──────── Provided data ────────

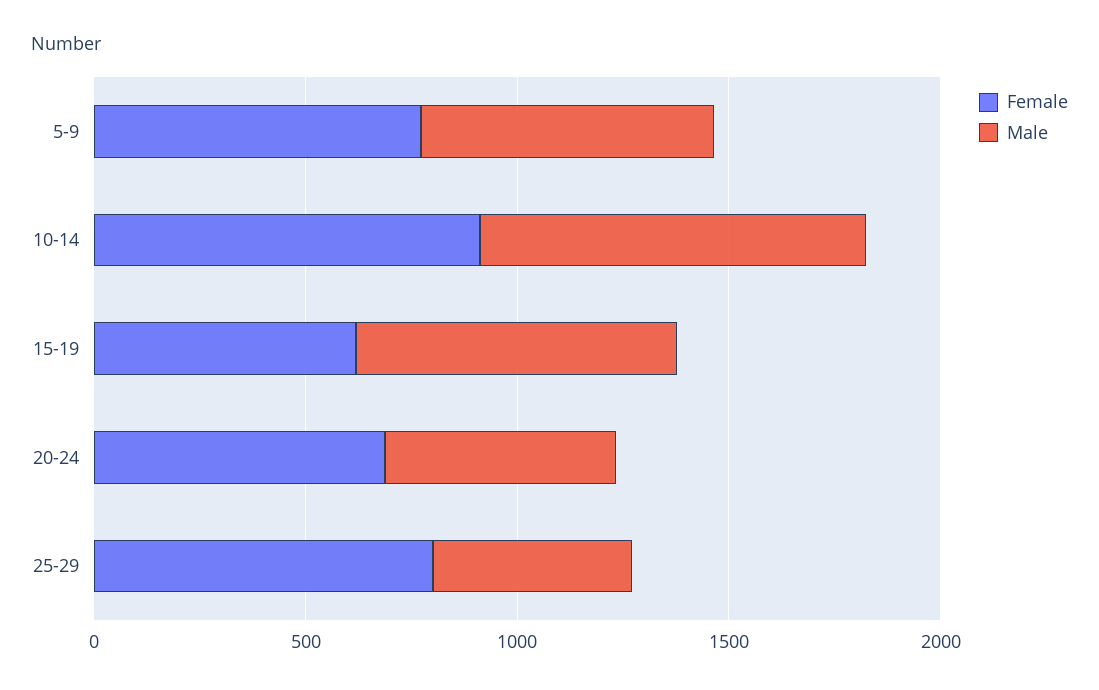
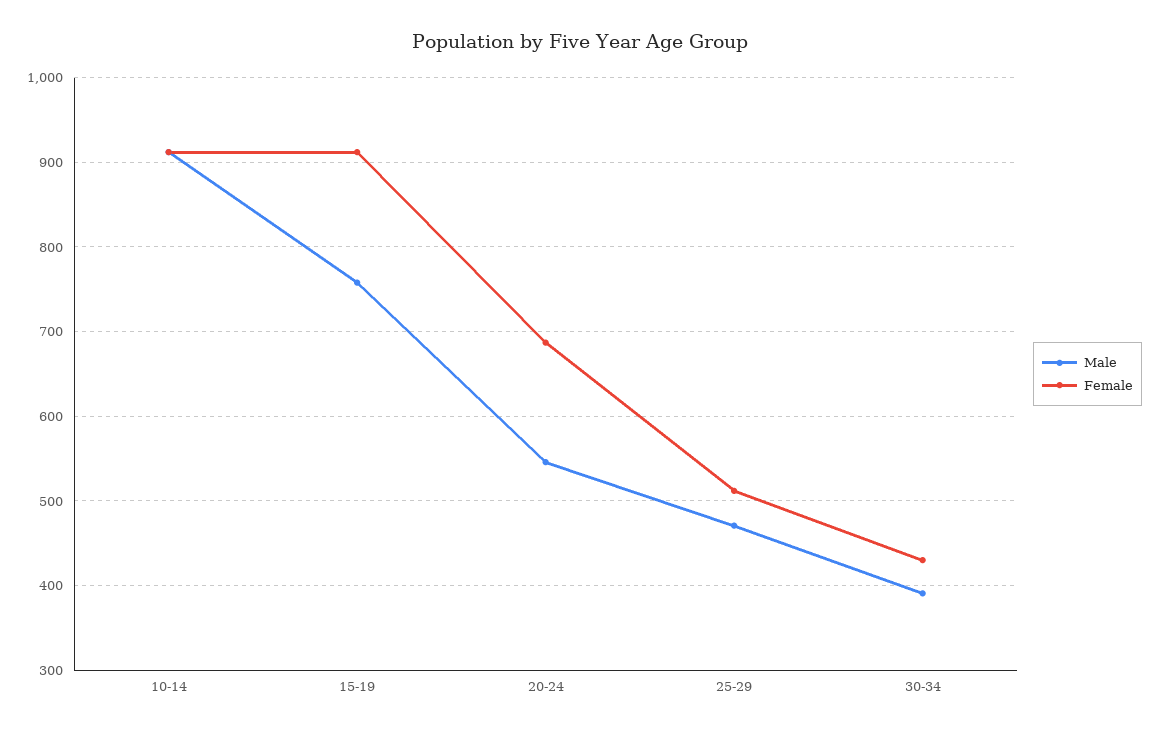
Female, 5-9: 800 -> none
Male, 5-9: 700 -> none
Female, 15-19: 600 -> 910
Female, 25-29: 800 -> 510
Male, 30-34: none -> 390
Female, 30-34: none -> 430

────────

What you have to do:
Output each line of the records exactly. Any picture is skipped.

Answer for this exercise:
Female, 5-9: 800 -> none
Male, 5-9: 700 -> none
Female, 15-19: 600 -> 910
Female, 25-29: 800 -> 510
Male, 30-34: none -> 390
Female, 30-34: none -> 430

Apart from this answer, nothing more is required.